→ **WORK TO BE COMPLETED**
Would you please set down, word for word, the lines from the one with "FB | Buy: 127.43 -> 127.4" through the final line of the data below, omitting any pictures?

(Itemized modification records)
----------

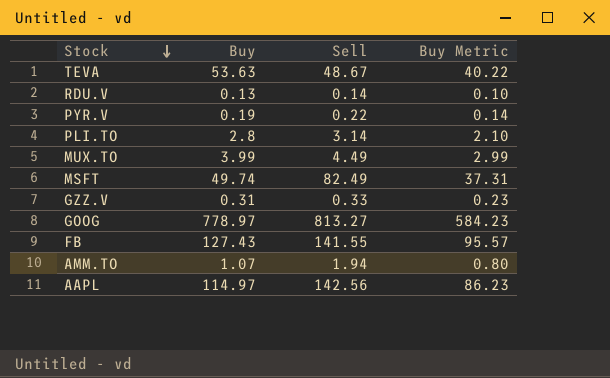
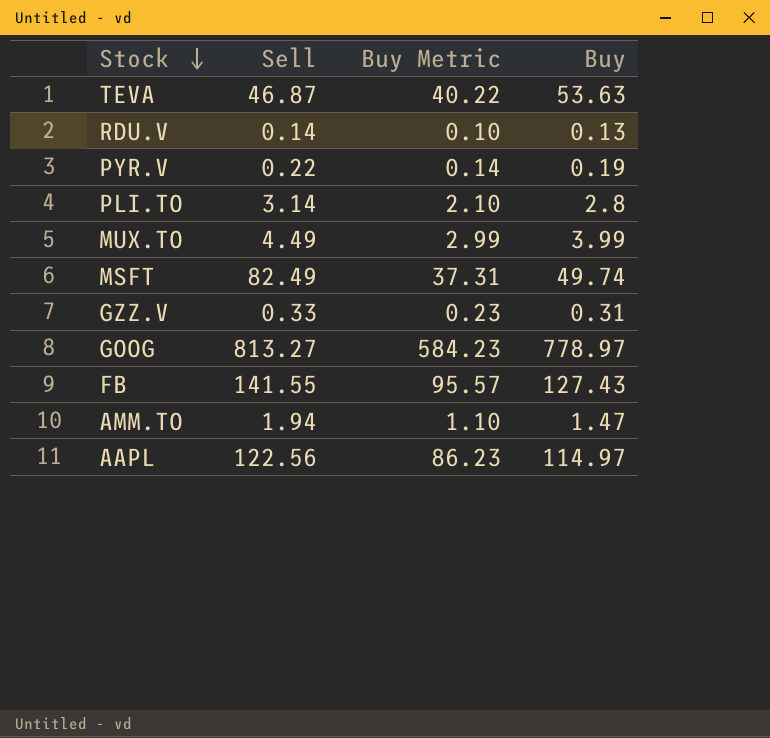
column Buy | position: 2 -> 4
TEVA | Sell: 48.67 -> 46.87
AMM.TO | Buy Metric: 0.80 -> 1.10
AMM.TO | Buy: 1.07 -> 1.47
AAPL | Sell: 142.56 -> 122.56

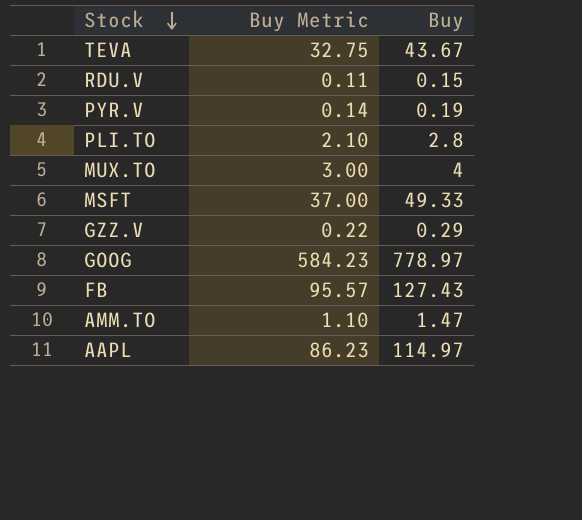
column Sell | position: 2 -> none
TEVA | Buy Metric: 40.22 -> 32.75
TEVA | Buy: 53.63 -> 43.67
RDU.V | Buy Metric: 0.10 -> 0.11
RDU.V | Buy: 0.13 -> 0.15
MUX.TO | Buy Metric: 2.99 -> 3.00
MUX.TO | Buy: 3.99 -> 4
MSFT | Buy Metric: 37.31 -> 37.00
MSFT | Buy: 49.74 -> 49.33
GZZ.V | Buy Metric: 0.23 -> 0.22
GZZ.V | Buy: 0.31 -> 0.29

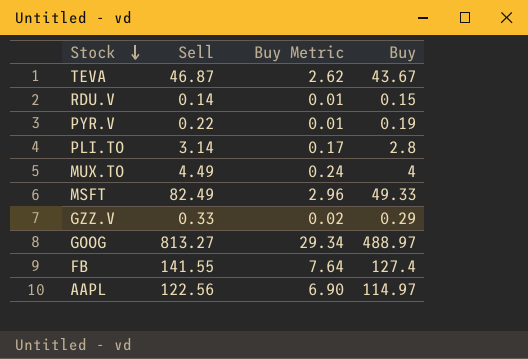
column Sell | position: none -> 2
column Buy Metric | formula: [Buy] * 0.75 -> [Buy] * 0.06
row AMM.TO: 1.10 | 1.47 -> none
GOOG | Buy: 778.97 -> 488.97
FB | Buy: 127.43 -> 127.4

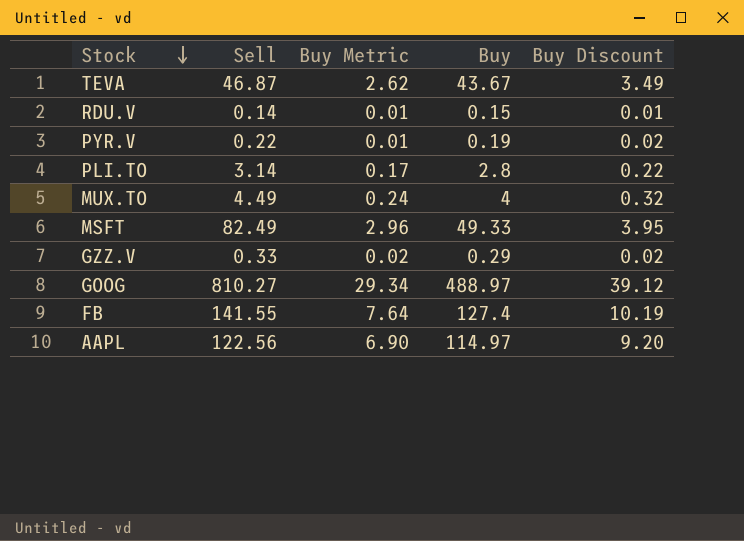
column Buy Discount | formula: none -> [Buy] * 0.08
GOOG | Sell: 813.27 -> 810.27

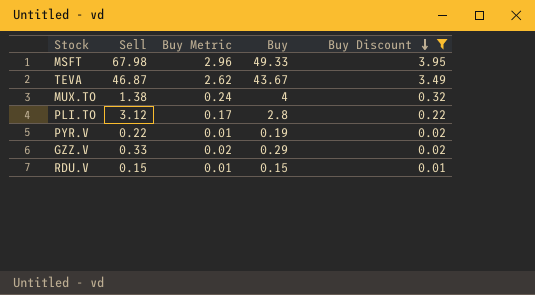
filter: none -> Buy Discount <= 3.95
row order: Stock descending -> Buy Discount descending
MSFT | Sell: 82.49 -> 67.98
MUX.TO | Sell: 4.49 -> 1.38
PLI.TO | Sell: 3.14 -> 3.12
RDU.V | Sell: 0.14 -> 0.15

----------

→ **ANSWER FOR THIS EXERCISE**
FB | Buy: 127.43 -> 127.4

column Buy Discount | formula: none -> [Buy] * 0.08
GOOG | Sell: 813.27 -> 810.27

filter: none -> Buy Discount <= 3.95
row order: Stock descending -> Buy Discount descending
MSFT | Sell: 82.49 -> 67.98
MUX.TO | Sell: 4.49 -> 1.38
PLI.TO | Sell: 3.14 -> 3.12
RDU.V | Sell: 0.14 -> 0.15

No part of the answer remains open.